The regulator has held talks with the Indian Banks’ Association (IBA) to boost the participation of lenders in the platform created by the Secondary Loan Market Association (SLMA) for this purpose, said a senior banker. A vibrant secondary corporate loan market can potentially help banks exit toxic assets quickly, bankers said.

The SLMA is a self-regulatory body, formed by major banks—both public and private—following the recommendations of an RBI panel under former Canara Bank chairman TN Manoharan to promote the development of the secondary market for corporate loans.

The renewed focus on such a market for corporate loans assumes importance, as inter-bank bilateral transactions of loan accounts have been relatively infrequent, even though lenders have been transferring a significant amount of their stressed loan portfolio to asset reconstruction companies (ARCs) in recent years. Moreover, the country’s securitization market has mostly evolved in the retail segment and there has been no major break-through in the corporate loan segment.

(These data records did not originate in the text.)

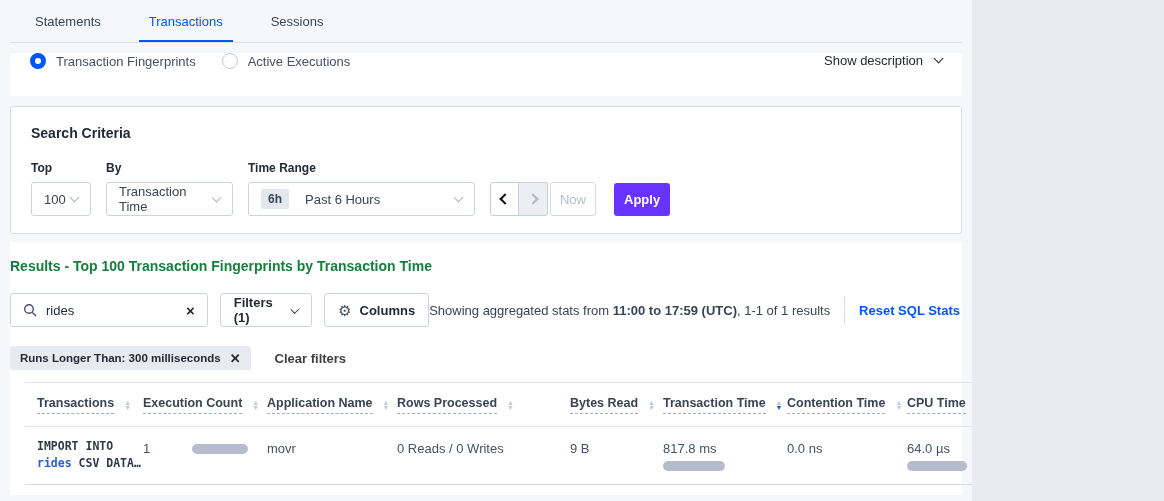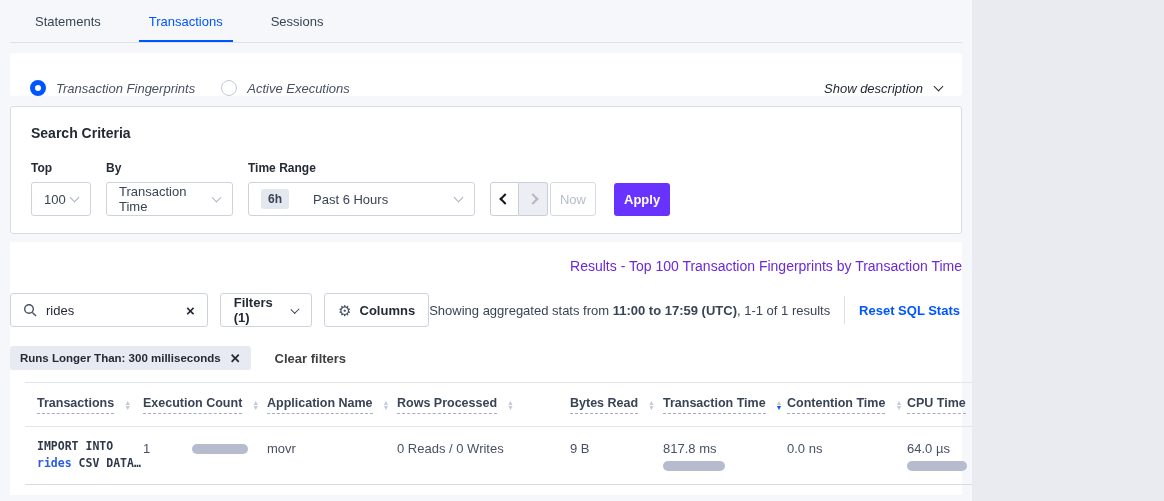"Transaction Fingerprints" .radio-card { align-items: flex-end -> flex-start; font-style: italic -> none }
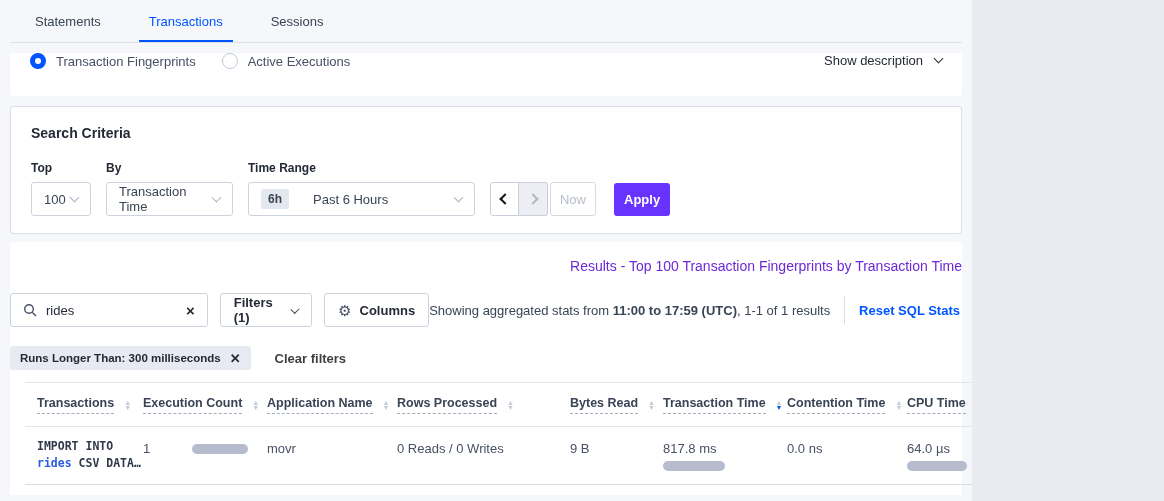"6h" .tr-badge { margin-right: 24px -> 16px }
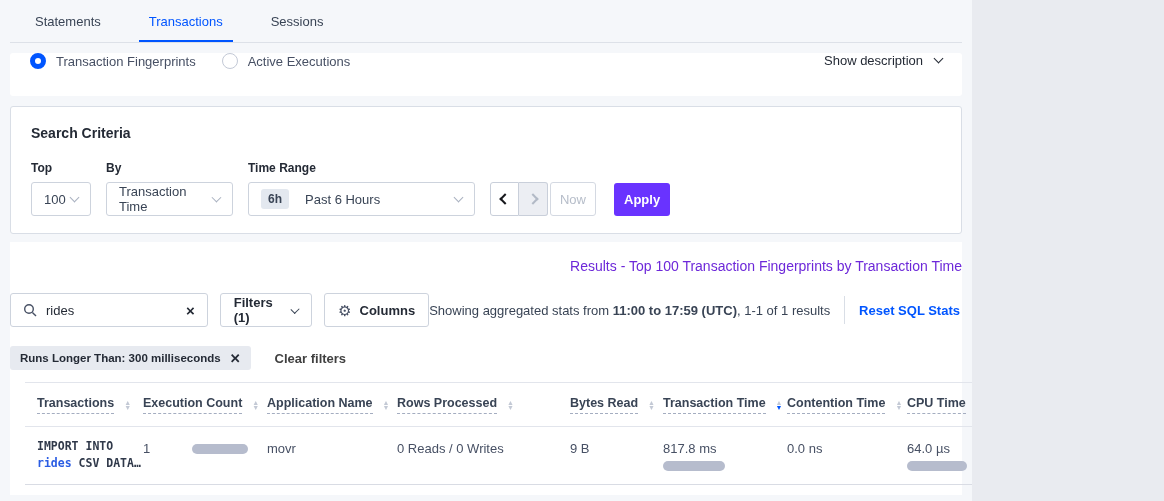"Results - Top 100 Transaction" .results-heading { color: #6d28d9 -> #15803d; font-weight: normal -> bold; text-align: right -> none }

Also Read | Bad loan write off, window dressing by Indian banks; role of AI in minimizing financial frauds

The IBA has now decided to encourage its member-banks to participate vigorously in the secondary market through the SLMA platform, and facilitate meetings between lenders and the SLMA executives for this purpose, said a banker.

The move also comes at a time when credit offtake has been rising at a rapid pace. Non-food bank credit grew as much as 17.6% on year in November, against 7.1% a year before. Credit growth to industry accelerated to 13.1% in November, against 3.4% a year ago, according to the latest RBI data.

The SLMA typically standardises and simplifies documentations for the purchase and sale of loans and engages with regulators on key matters affecting the loan market, among others.

The sale of corporate loans by a bank typically opens up purchase opportunities for others. It helps a bank manage asset-liability mismatch, trim concentration risks, rebalance exposure and get into strategic sales. This market offers an opportunity for lenders to exit loans even before a default.

Also Read | Rate hikes may ease; banks to scurry for deposits

While issuing a master circular on the transfer of loans in September 2021, the RBI said: “A robust secondary market in loans can be an important mechanism for management of credit exposures by lending institutions and also create additional avenues for raising liquidity.”